Татаринов обернулся к переднему углу, где перед закопченными образами святых мерцала граненая лампадка, широко перекрестился.
— Господи благослови! Пошли, господи, удачи.
— Господи благослови! — закрестились старшины. — Пошли удачи.
Все стали собираться в дорогу. Войсковой атаман сказал жене, кланяясь ей в пояс:
— Ну, Мария, прощевай покель. На то воля господня, может, в последний раз видимся.
Женщина всхлипнула и тоже низко поклонилась мужу:
— Прощевай, Михаил Иванович. Извиняй, ежели в чем виновата была перед тобой.
— Господь тебя простит. И ты меня прости. Матюха-то тоже со мной пойдет в поход… А ты, Гурьян, — взглянул атаман на младшего сына, — оставайся дома за хозяина, слухайся мать.
— Батя! — умоляюще взглянул на отца Гурейка. — Возьми меня с собой. Возьми! Ты ж обещал… Сказал, посмотрим.

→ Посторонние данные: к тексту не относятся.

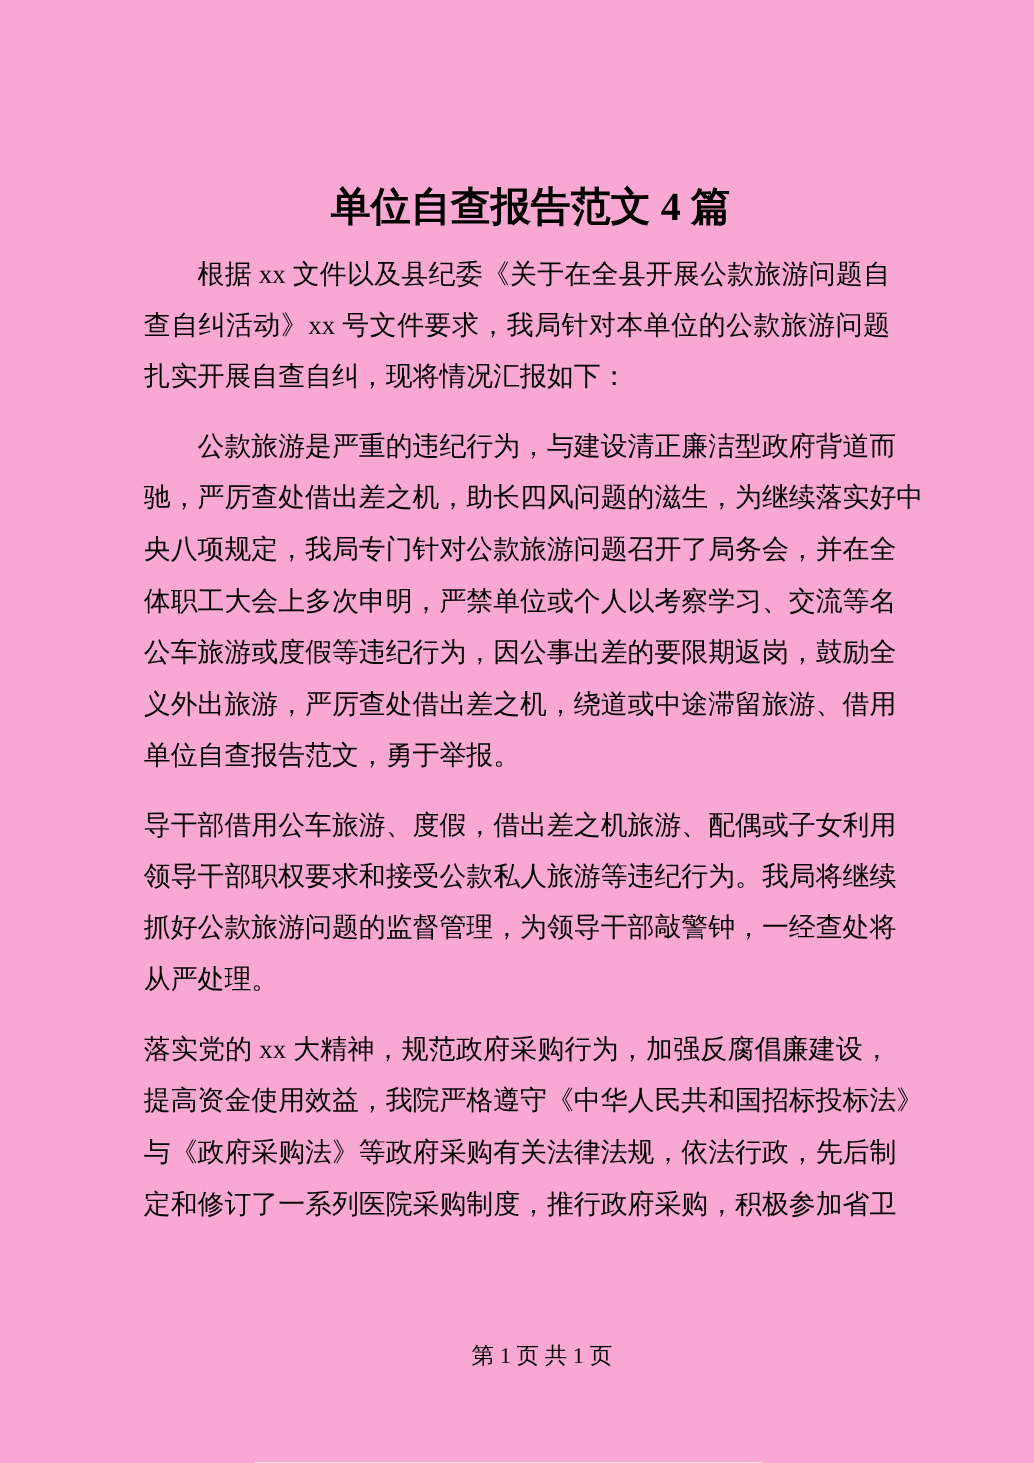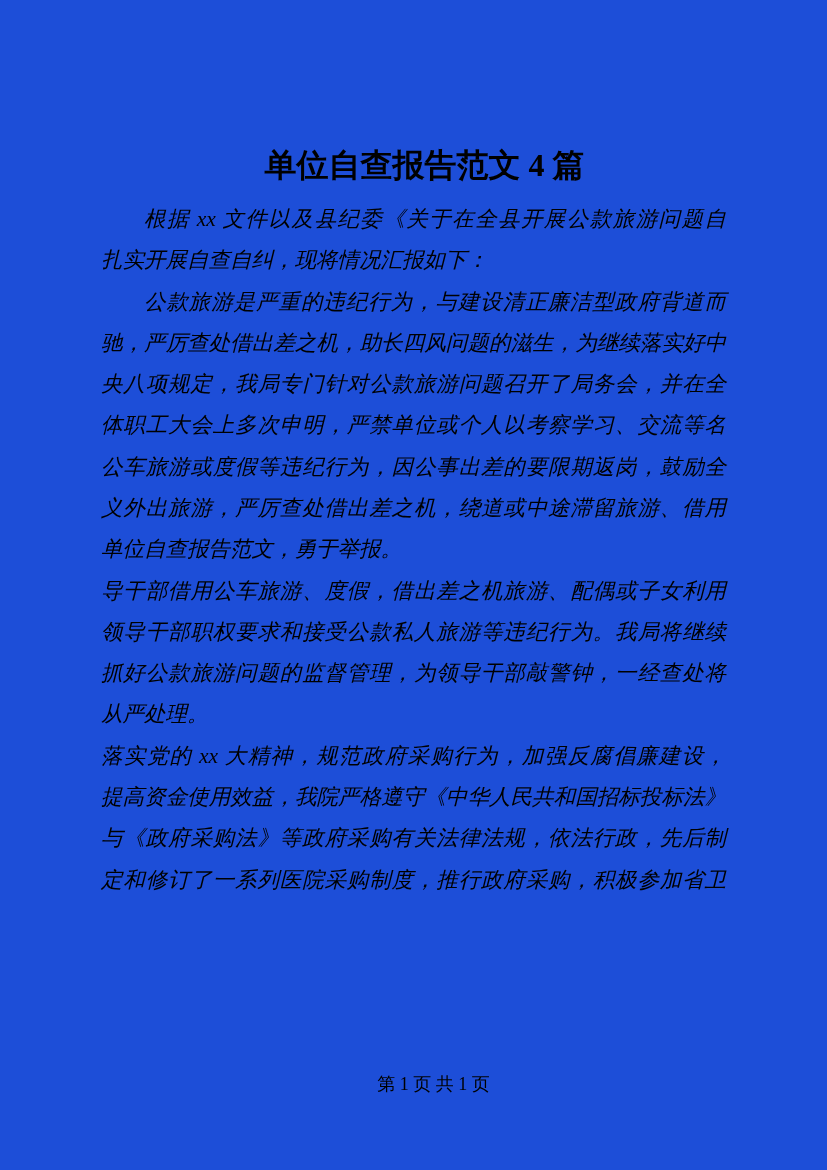--- a/index.html
+++ b/index.html
@@ -4,43 +4,42 @@
 <style>
   html, body {
     margin: 0;
     padding: 0;
     background: #ffffff;
   }
   .page {
     position: relative;
     width: 827px;
     height: 1170px;
-    background: #1d4ed8;
+    background: #f9a8d4;
     color: #000000;
     font-family: "Liberation Serif", "DejaVu Serif", serif;
     overflow: hidden;
   }
   .content {
     position: absolute;
     left: 100px;
     top: 146px;
     width: 627px;
   }
   .title {
     font-size: 32px;
     font-weight: 700;
     line-height: 38px;
     text-align: center;
     margin: 0 0 15px 22px;
     white-space: pre;
   }
   .paragraph {
-    margin: 1px;
+    margin: 15px;
     padding: 0;
-    font-style: italic;
   }
   .line {
     height: 41.1px;
     line-height: 41.1px;
     font-size: 21.5px;
     text-align: justify;
     text-align-last: justify;
     text-justify: inter-character;
     overflow: visible;
     white-space: nowrap;
@@ -66,20 +65,21 @@
 </style>
 </head>
 <body>
 
 <div class="page">
   <div class="content">
     <h1 class="title">单位自查报告范文 4 篇</h1>
     <div id="document-body">
         <div class="paragraph">
           <div class="line first">根据 xx 文件以及县纪委《关于在全县开展公款旅游问题自</div>
+          <div class="line">查自纠活动》xx 号文件要求，我局针对本单位的公款旅游问题</div>
           <div class="line lastline">扎实开展自查自纠，现将情况汇报如下：</div>
         </div>
         <div class="paragraph">
           <div class="line first">公款旅游是严重的违纪行为，与建设清正廉洁型政府背道而</div>
           <div class="line">驰，严厉查处借出差之机，助长四风问题的滋生，为继续落实好中</div>
           <div class="line">央八项规定，我局专门针对公款旅游问题召开了局务会，并在全</div>
           <div class="line">体职工大会上多次申明，严禁单位或个人以考察学习、交流等名</div>
           <div class="line">公车旅游或度假等违纪行为，因公事出差的要限期返岗，鼓励全</div>
           <div class="line">义外出旅游，严厉查处借出差之机，绕道或中途滞留旅游、借用</div>
           <div class="line lastline">单位自查报告范文，勇于举报。</div>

— И не пикни, — сурово посмотрел отец на Гурейку. — Все! Будя!
Больше Гурейка не проронил ни звука. Он дождался, когда отец с казаками ушел из дому, глубоко вздыхая, уселся на крыльце и стал думать, что же делать.
Да, это верно, что же теперь делать? Есть ли теперь смысл идти с Макаркой за аргамаками?

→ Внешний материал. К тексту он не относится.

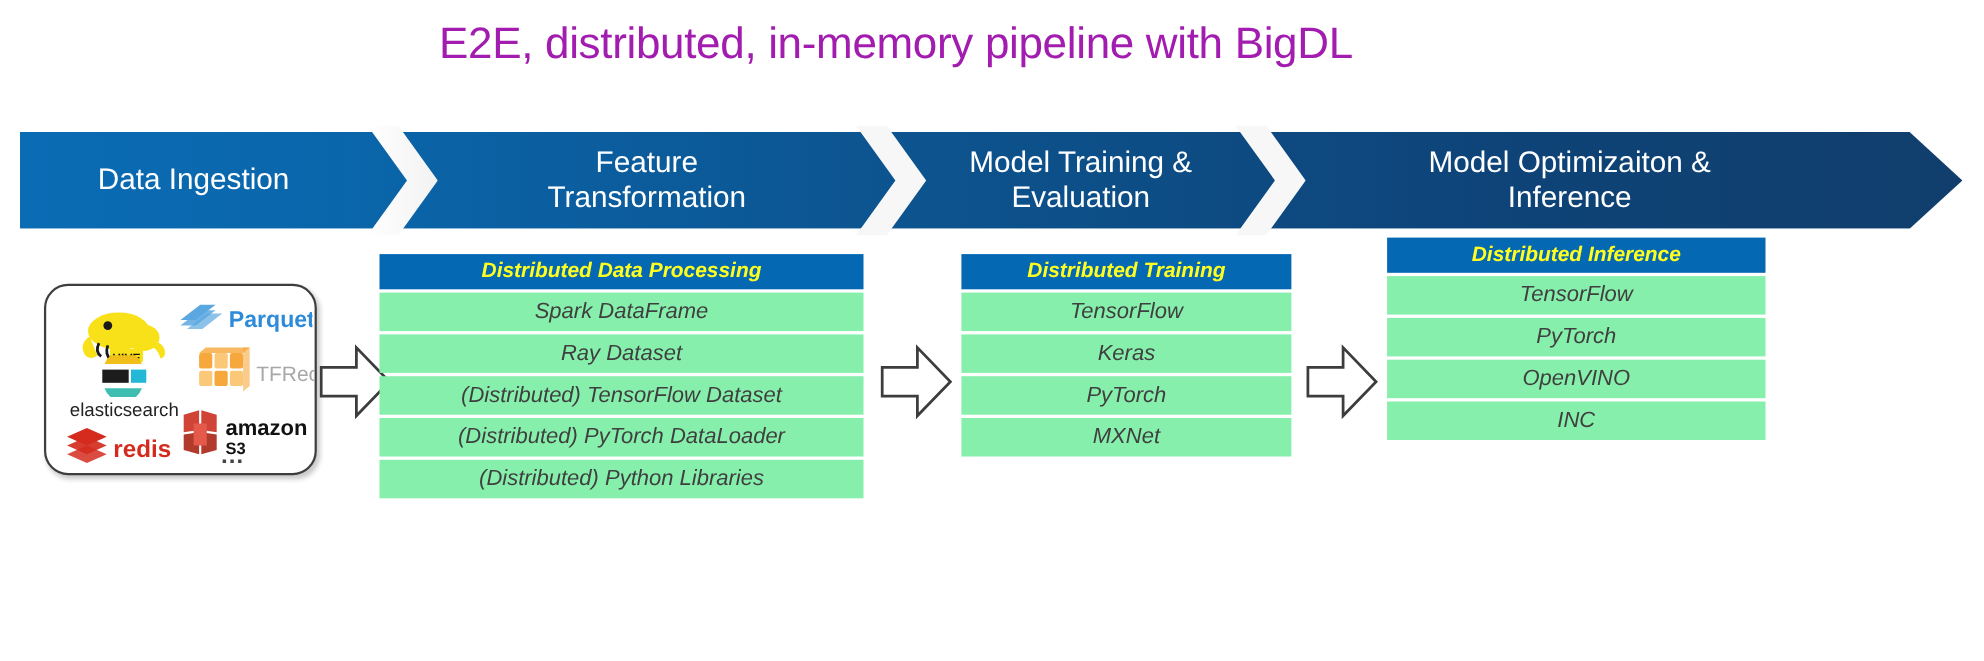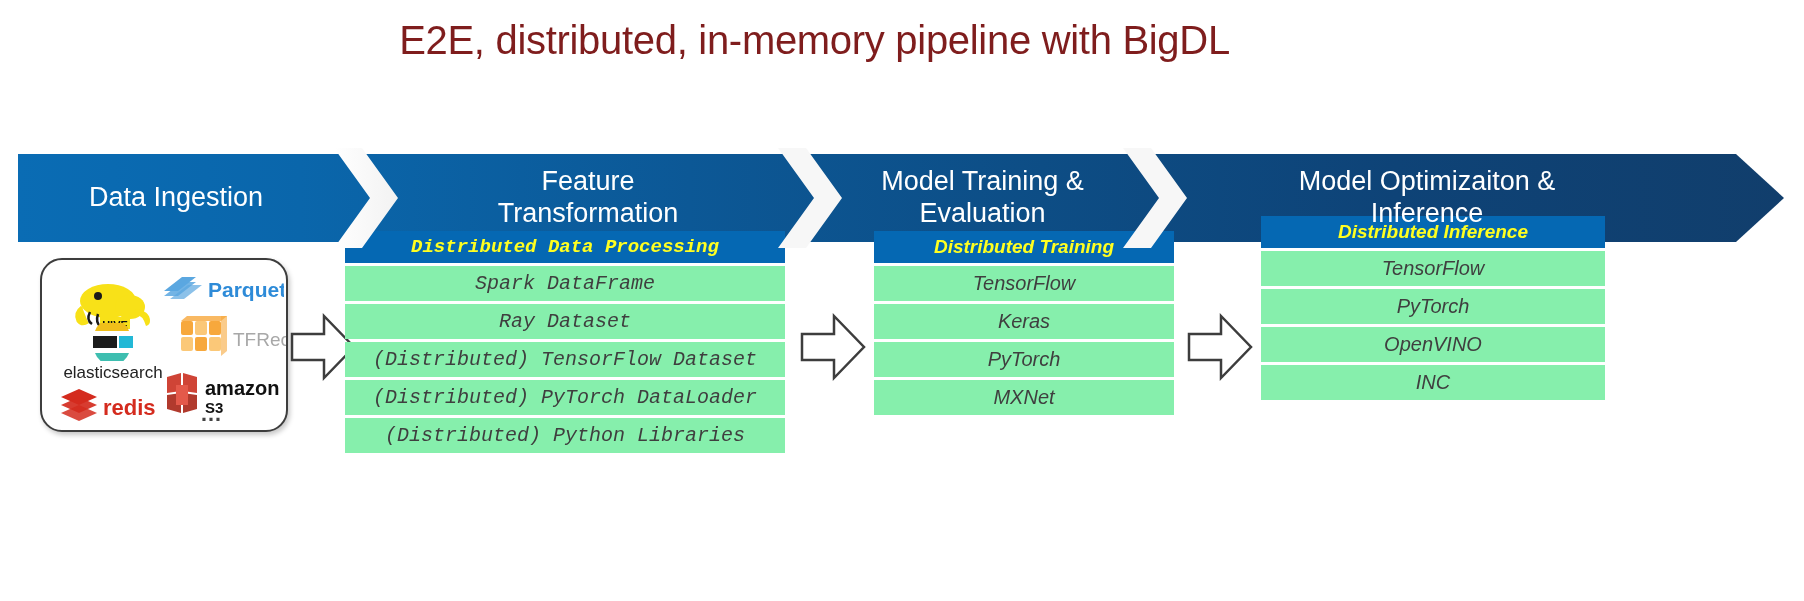--- a/index.html
+++ b/index.html
@@ -18,33 +18,32 @@
 
   
   #page-title {
     position: absolute;
     top: 18px;
     left: 0;
     width: 1629px;
     text-align: center;
     font-size: 40px;
     font-weight: 400;
-    color: #7f1d1d;
+    color: #a21caf;
     letter-spacing: -0.3px;
     white-space: nowrap;
   }
 
   
   #pipeline-banner {
     position: absolute;
     left: 18px;
     top: 120px;
     width: 1766px;
     height: 88px;
-    margin-top: 34px;
   }
   #pipeline-banner .banner-bg {
     position: absolute;
     inset: 0;
     background: linear-gradient(90deg, #0a6cb4 0%, #0a66ab 16%, #0c5896 38%, #0d4d85 58%, #0e4377 78%, #113e6c 100%);
     clip-path: polygon(0 0, calc(100% - 48px) 0, 100% 50%, calc(100% - 48px) 100%, 0 100%);
   }
   .stage-label {
     position: absolute;
     top: 0;
@@ -252,21 +251,21 @@
 
   <div class="logo-cell dots" style="left:150px;top:144px;width:40px;height:20px;">…</div>
 </div>
 
 <div class="block-arrow" style="left:290px;top:312px;width:66px;height:70px;">
   <svg width="66" height="70" viewBox="0 0 66 70">
     <polygon points="2,22 34,22 34,4 64,35 34,66 34,48 2,48" fill="#ffffff" stroke="#3d3d3d" stroke-width="2.5" stroke-linejoin="miter"></polygon>
   </svg>
 </div>
 
-<div class="panel" style="left:345px;top:231px;width:440px;font-family:Liberation Mono, monospace;">
+<div class="panel" style="left:345px;top:231px;width:440px;">
   <div class="panel-header">Distributed Data Processing</div>
   <div class="panel-row">Spark DataFrame</div>
   <div class="panel-row">Ray Dataset</div>
   <div class="panel-row">(Distributed) TensorFlow Dataset</div>
   <div class="panel-row">(Distributed) PyTorch DataLoader</div>
   <div class="panel-row">(Distributed) Python Libraries</div>
 </div>
 
 <div class="block-arrow" style="left:800px;top:312px;width:66px;height:70px;">
   <svg width="66" height="70" viewBox="0 0 66 70">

Нет, пойти-то, пожалуй, нужно. Добрый конь Гурейке всегда понадобится независимо от того, пойдет ли он в поход на Азов или не пойдет.

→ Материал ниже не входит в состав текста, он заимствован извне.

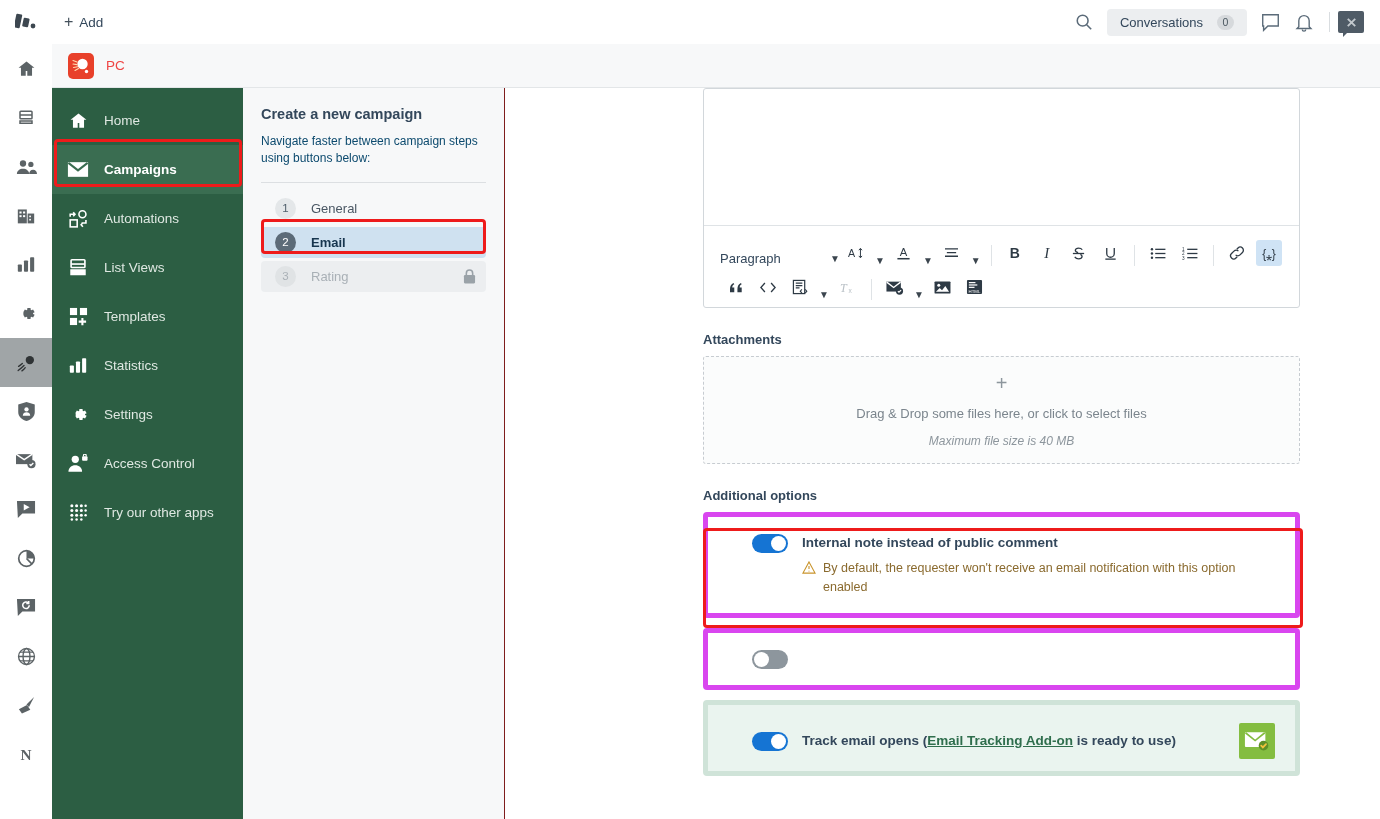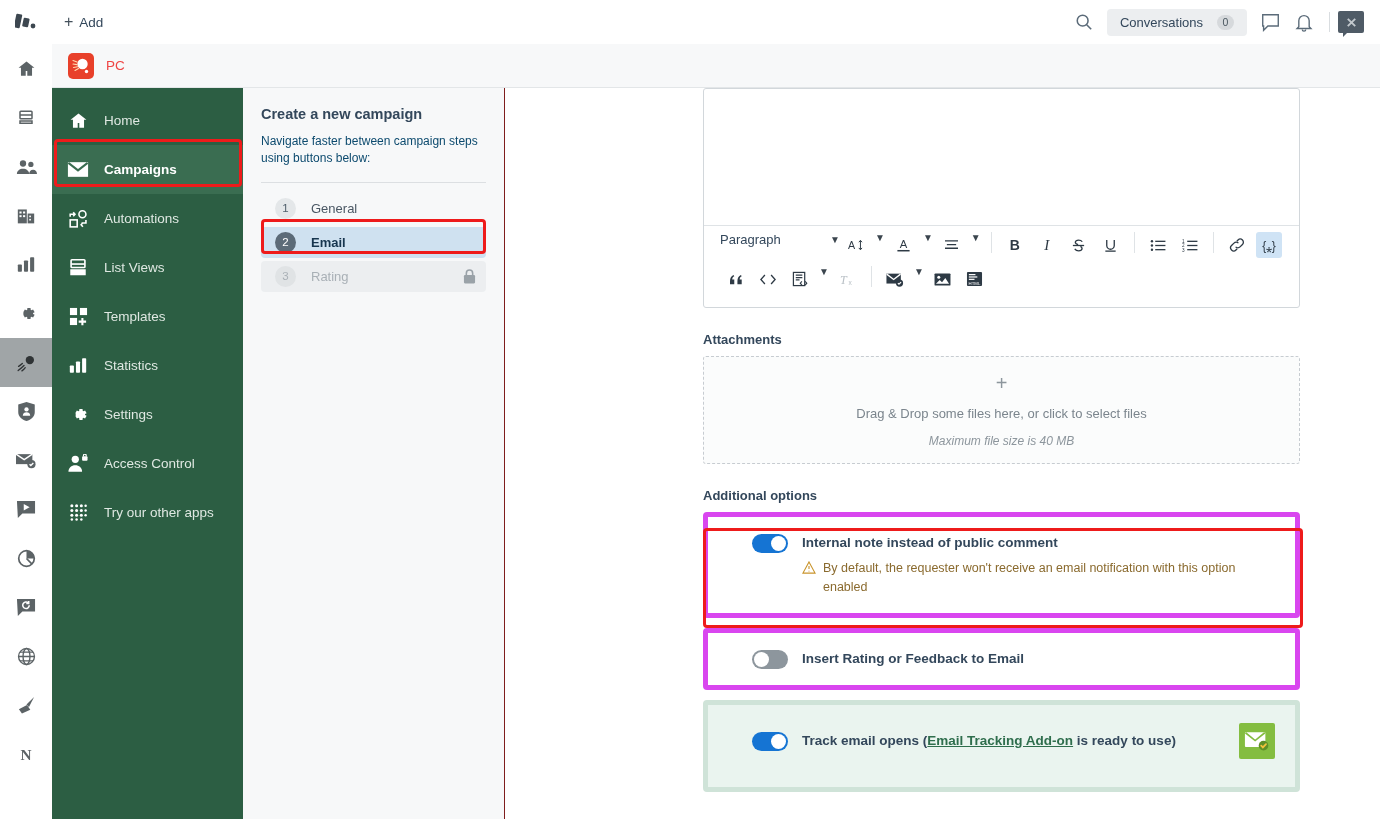--- a/index.html
+++ b/index.html
@@ -136,21 +136,21 @@
   #main {
     position: absolute; left: 505px; top: 88px; width: 875px; height: 731px;
     background: #ffffff; overflow: hidden;
   }
   #main-inner { padding: 0 80px 0 198px; }
 
   
   #editor-shell { border: 1px solid #d2d7db; border-radius: 3px; background: #ffffff; }
   #editor-body { height: 136px; }
   #editor-toolbar { border-top: 1px solid #dfe3e6; padding: 6px 4px 7px 4px; }
-  .tb-row { display: flex; align-items: flex-start; height: 34px; }
+  .tb-row { display: flex; align-items: flex-end; height: 34px; }
   .tb-btn {
     min-width: 26px; height: 26px; margin: 0 3px; border-radius: 3px;
     display: flex; align-items: center; justify-content: center;
     color: #2e3a45; font-size: 13px; cursor: pointer;
   }
   .tb-btn.active { background: #cfe3f5; }
   .tb-btn.disabled { color: #b9c0c6; }
   .tb-sep { width: 1px; height: 21px; background: #dfe3e6; margin: 0 7px; }
   .tb-caret { color: #3b454e; font-size: 10px; cursor: pointer; padding: 0 3px; }
   #paragraph-select {
@@ -701,26 +701,23 @@
           </span>
           <span>By default, the requester won't receive an email notification with this option enabled</span>
         </div>
       </div>
     </div>
 
     <div class="opt-card">
       <div class="toggle off">
         <span class="knob"></span>
       </div>
-      <div class="opt-text">
-        <div class="opt-label">Insert Rating or Feedback to Email</div>
-      </div>
     </div>
 
-    <div class="opt-card green" style="padding-top:26px;padding-bottom:36px;justify-content:space-between;">
+    <div class="opt-card green" style="padding-top:26px;padding-bottom:20px;justify-content:space-between;">
       <div class="toggle on">
         <span class="knob"></span>
       </div>
       <div class="opt-text">
         <div class="opt-label"><span>Track email opens (</span><a class="opt-link" href="#">Email Tracking Add-on</a><span class="tail"> is ready to use)</span></div>
       </div>
       <div id="tracking-badge">
         <svg width="26" height="22" viewBox="0 0 28 23">
           <rect x="1" y="2" width="22" height="16" rx="1" fill="#ffffff"></rect>
           <path d="M1.6 2.6 12 11 22.4 2.6" stroke="#84bd40" stroke-width="1.8" fill="none"></path>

— Пойду к Макарке, — решает Гурейка.
Он разыскал отцовский аркан, взял лук со стрелами и направился к поджидавшему его Макарке.
Но Макарки не оказалось ни там, где он обещался ждать Гурейку, ни дома. И никто из домашних не знал, куда он девался..
— Ну, ясное дело, — сказал сам себе Гурейка, — не дождался он меня. Пошел один добывать себе аргамака. Вот не везет так не везет…
Если б Гурейка ведал, где искать Макарку, или точно знал, где паслись турецкие кони, он сам бы, переправившись через Дон, пошел ловить себе коня. Но он не знал.
Огорченный своей неудачей, Гурейка пошел к своему другу дяде Ивашке. Но курень его оказался пустым, хозяина не было дома.
«Ну, разве ж он усидит теперь дома? — подумал паренек. — Он не иначе как в Монастырском вместе с казаками готовится к походу на Азов».
Горе Гурейки было большое. Все казаки городка — старые и молодые — идут в поход на Азов, а его, как маленького мальчишку, оставили дома.
— Нет уж, батя, дудки, — угрожающе сказал он. — Все едино сбегу под Азов. Сбегу!.. И ничего ты мне не сделаешь.
НА АЗОВ!
Все было готово к выступлению под Азов. У берега, покачиваясь на волне, стояли на привязи только что осмоленные будары и струги, готовые вместить в себя сухопутное войско.
Казачья конница и запорожцы на салах[19] стали переправляться на левый берег Дона. Переправлялись долго, целых два дня. Не обошлось и без беды. Утонуло девять лошадей и два запорожца.
Но вот наконец наступил и долгожданный час: атаман приказал выступать.
Разношерстно одетые казаки, кто во что горазд, обутые в чирики, а многие и в лапти, расселись по баркасам и стругам. Приготовились.
Атаман Татаринов со старшинами сел в передний струг.